YOUR OBJECTIVE> For this exercise, output the line containing "Tavily is unavailable." and every line after it through the end of the records, exactly, and no other line.

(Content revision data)
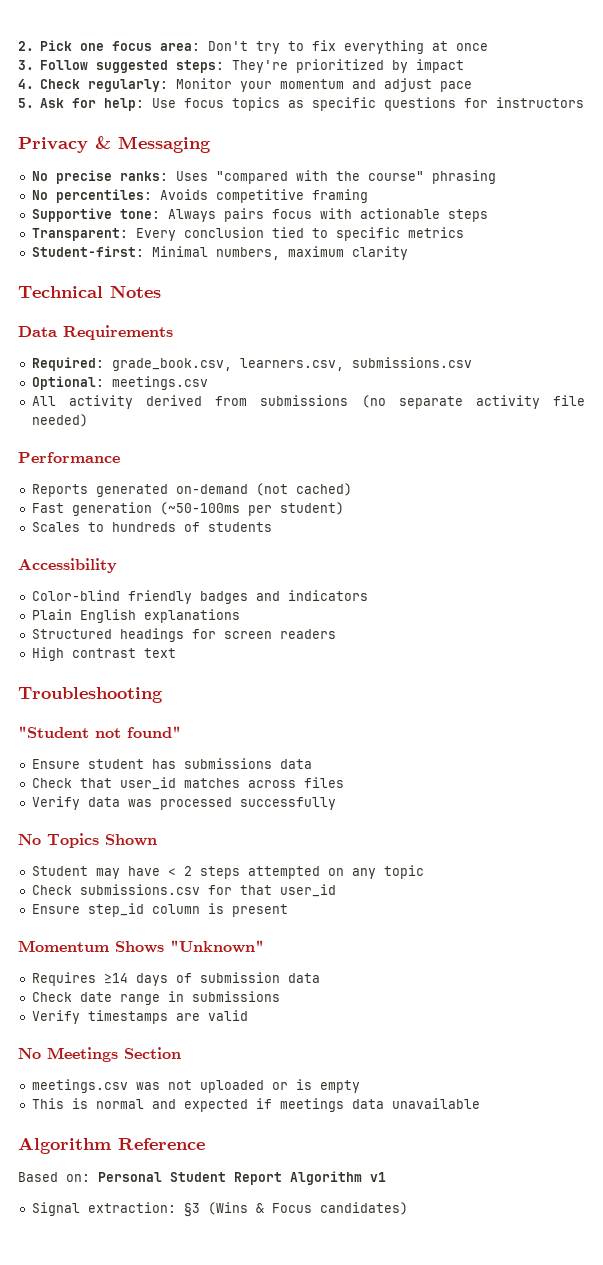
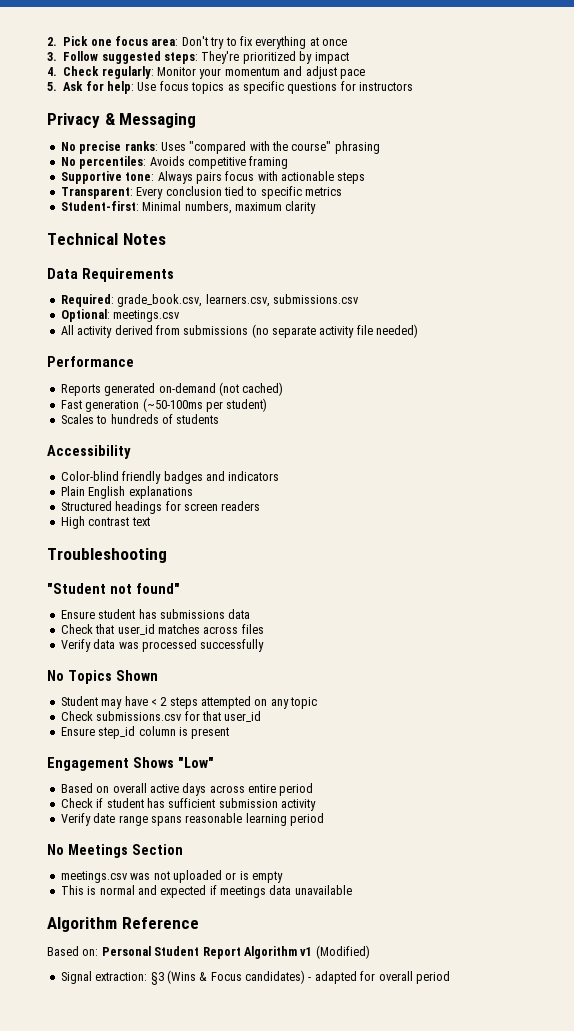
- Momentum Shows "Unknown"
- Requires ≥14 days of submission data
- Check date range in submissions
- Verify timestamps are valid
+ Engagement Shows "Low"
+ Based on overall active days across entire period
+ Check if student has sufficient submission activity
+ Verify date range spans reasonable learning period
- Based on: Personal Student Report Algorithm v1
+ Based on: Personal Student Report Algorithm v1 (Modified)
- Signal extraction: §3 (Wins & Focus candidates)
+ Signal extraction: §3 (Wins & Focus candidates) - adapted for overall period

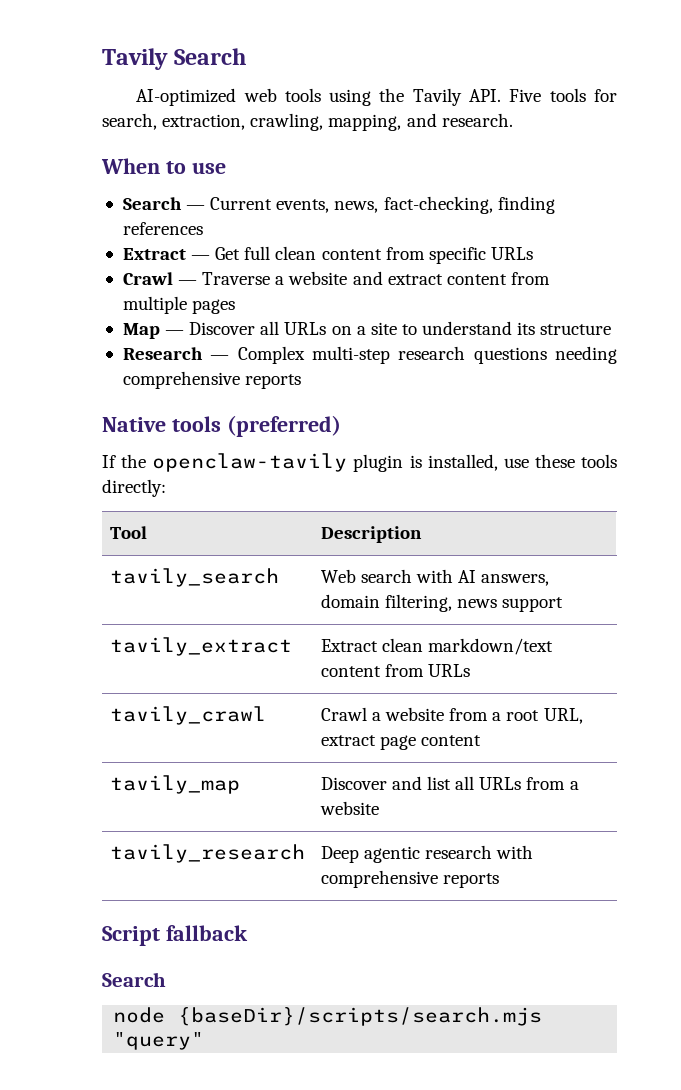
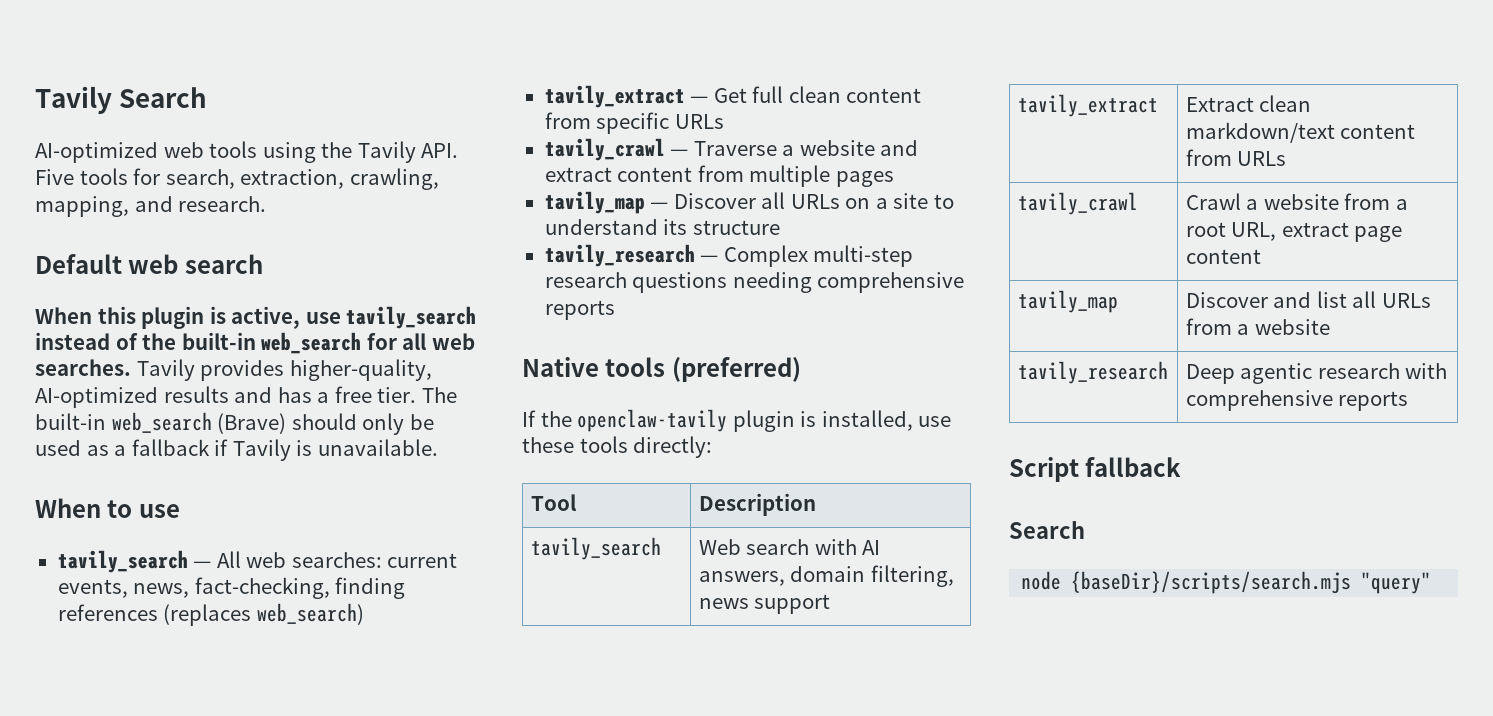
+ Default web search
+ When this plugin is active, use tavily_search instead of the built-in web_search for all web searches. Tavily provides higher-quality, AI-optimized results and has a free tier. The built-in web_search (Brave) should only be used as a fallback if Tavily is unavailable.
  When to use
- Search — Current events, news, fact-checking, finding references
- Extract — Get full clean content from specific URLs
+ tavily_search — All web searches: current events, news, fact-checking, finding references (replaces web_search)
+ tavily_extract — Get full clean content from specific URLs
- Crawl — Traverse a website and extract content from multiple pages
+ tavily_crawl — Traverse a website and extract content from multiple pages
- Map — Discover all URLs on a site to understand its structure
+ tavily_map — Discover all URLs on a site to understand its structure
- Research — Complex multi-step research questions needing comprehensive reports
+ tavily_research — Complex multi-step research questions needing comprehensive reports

TASK RESPONSE>
+ When this plugin is active, use tavily_search instead of the built-in web_search for all web searches. Tavily provides higher-quality, AI-optimized results and has a free tier. The built-in web_search (Brave) should only be used as a fallback if Tavily is unavailable.
  When to use
- Search — Current events, news, fact-checking, finding references
- Extract — Get full clean content from specific URLs
+ tavily_search — All web searches: current events, news, fact-checking, finding references (replaces web_search)
+ tavily_extract — Get full clean content from specific URLs
- Crawl — Traverse a website and extract content from multiple pages
+ tavily_crawl — Traverse a website and extract content from multiple pages
- Map — Discover all URLs on a site to understand its structure
+ tavily_map — Discover all URLs on a site to understand its structure
- Research — Complex multi-step research questions needing comprehensive reports
+ tavily_research — Complex multi-step research questions needing comprehensive reports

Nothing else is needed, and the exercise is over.